As an example, the detection unit 62 may further configured to:

- obtain the second feature information and a first key point of each human object in the second image by performing a second image detection on the second image; and
- obtain, according to the first key point, the second detection frame of the head area of the human object.

As an example, the detection unit 62 may further configured to:

- obtain a trained multi-task model, where the multi-task model is for extracting feature information of the human image in a to-be-processed image and detecting human key points in the to-be-processed image; and
- obtain the second feature information and the first key point of each human object in the second image by performing the second image detection on the second image using the multi-task model.

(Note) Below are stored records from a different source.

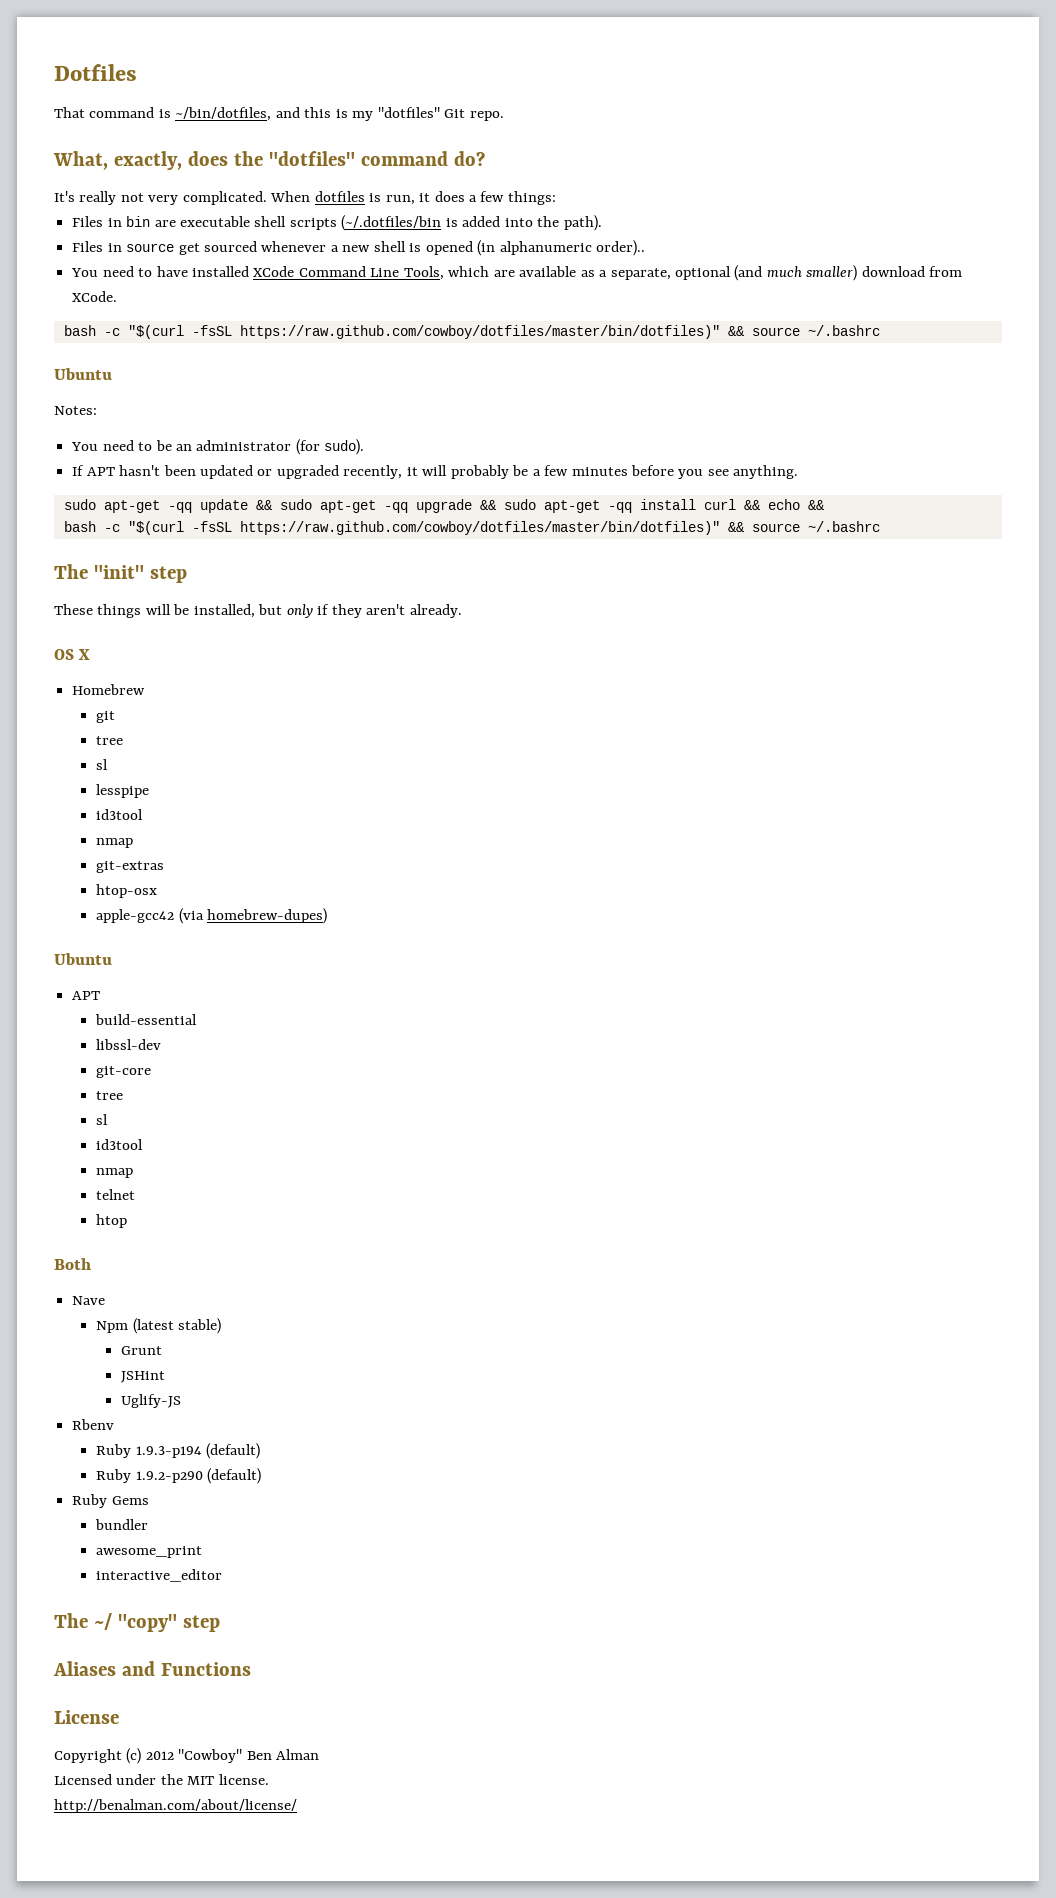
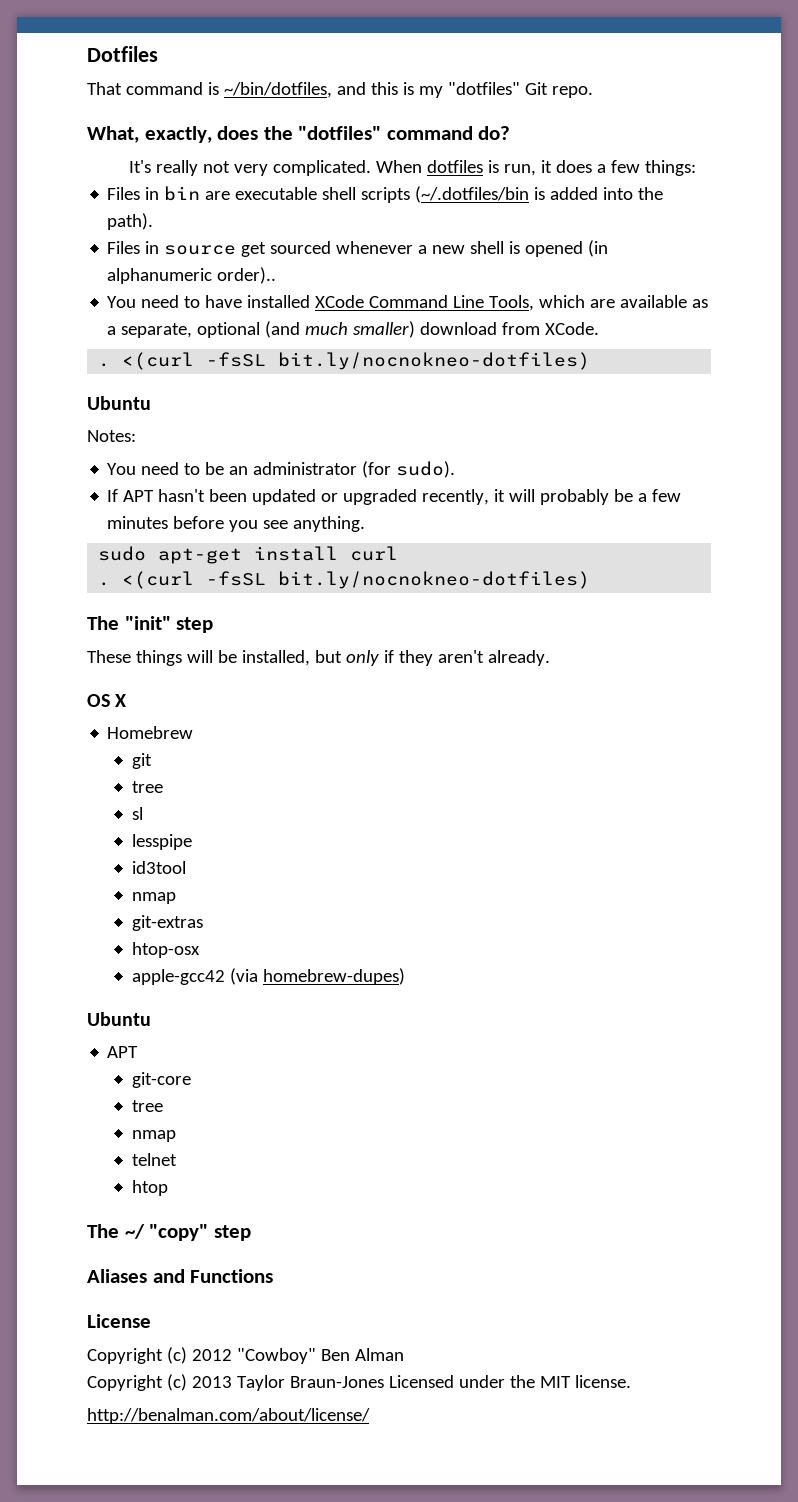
  You need to have installed XCode Command Line Tools, which are available as a separate, optional (and much smaller) download from XCode.
- bash -c "$(curl -fsSL https://raw.github.com/cowboy/dotfiles/master/bin/dotfiles)" && source ~/.bashrc
+ . <(curl -fsSL bit.ly/nocnokneo-dotfiles)
- sudo apt-get -qq update && sudo apt-get -qq upgrade && sudo apt-get -qq install curl && echo &&
- bash -c "$(curl -fsSL https://raw.github.com/cowboy/dotfiles/master/bin/dotfiles)" && source ~/.bashrc
+ sudo apt-get install curl
+ . <(curl -fsSL bit.ly/nocnokneo-dotfiles)
- build-essential
- libssl-dev
  git-core
  tree
- sl
- id3tool
- Both
- Nave
- Npm (latest stable)
- Grunt
- JSHint
- Uglify-JS
- Rbenv
- Ruby 1.9.3-p194 (default)
- Ruby 1.9.2-p290 (default)
- Ruby Gems
- bundler
- awesome_print
- interactive_editor
- Licensed under the MIT license.
+ Copyright (c) 2013 Taylor Braun-Jones Licensed under the MIT license.

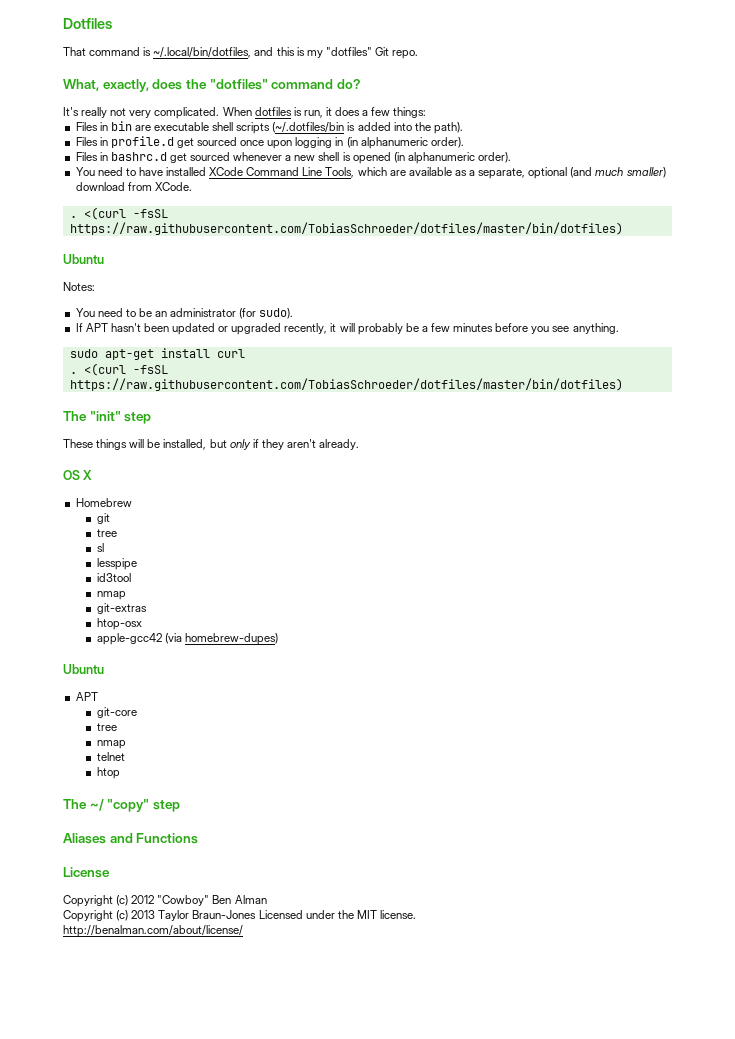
- That command is ~/bin/dotfiles, and this is my "dotfiles" Git repo.
+ That command is ~/.local/bin/dotfiles, and this is my "dotfiles" Git repo.
- Files in source get sourced whenever a new shell is opened (in alphanumeric order)..
+ Files in profile.d get sourced once upon logging in (in alphanumeric order).
+ Files in bashrc.d get sourced whenever a new shell is opened (in alphanumeric order).
  You need to have installed XCode Command Line Tools, which are available as a separate, optional (and much smaller) download from XCode.
- . <(curl -fsSL bit.ly/nocnokneo-dotfiles)
+ . <(curl -fsSL https://raw.githubusercontent.com/TobiasSchroeder/dotfiles/master/bin/dotfiles)
  sudo apt-get install curl
- . <(curl -fsSL bit.ly/nocnokneo-dotfiles)
+ . <(curl -fsSL https://raw.githubusercontent.com/TobiasSchroeder/dotfiles/master/bin/dotfiles)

As an example, the multi-task model may include a human body detection module, a key point detection module and a feature extraction module. Accordingly, the detection unit 62 may further configured to:

- obtain a human body detection frame of each human object by detecting the human object in the second image using the human body detection module;
- obtain the first key point of the human object by detecting the human key points within the human body detection frame using the key point detection module; and
- obtain the second feature information of the human object by extracting image feature information in the human body detection frame using the feature extraction module.

As an example, the first key point may include eye key points and shoulder key points. Accordingly, the detection unit 62 may further configured to:

- determine, according to the eye key points and the shoulder key points, vertex positions of the head area; and
- determine, according to the vertex positions of the head area, the second detection frame of the head area.

As an example, the tracking unit 63 may further configured to:

- calculate the first similarity between the first feature information and the second feature information;
- calculate the second similarity between the first detection frame and the second detection frame;
- calculate, according to the first similarity and the second similarity, a third similarity between each human object and the target human body in the second image; and
- recognize, according to the third similarity, the target human body from the human object in the second image.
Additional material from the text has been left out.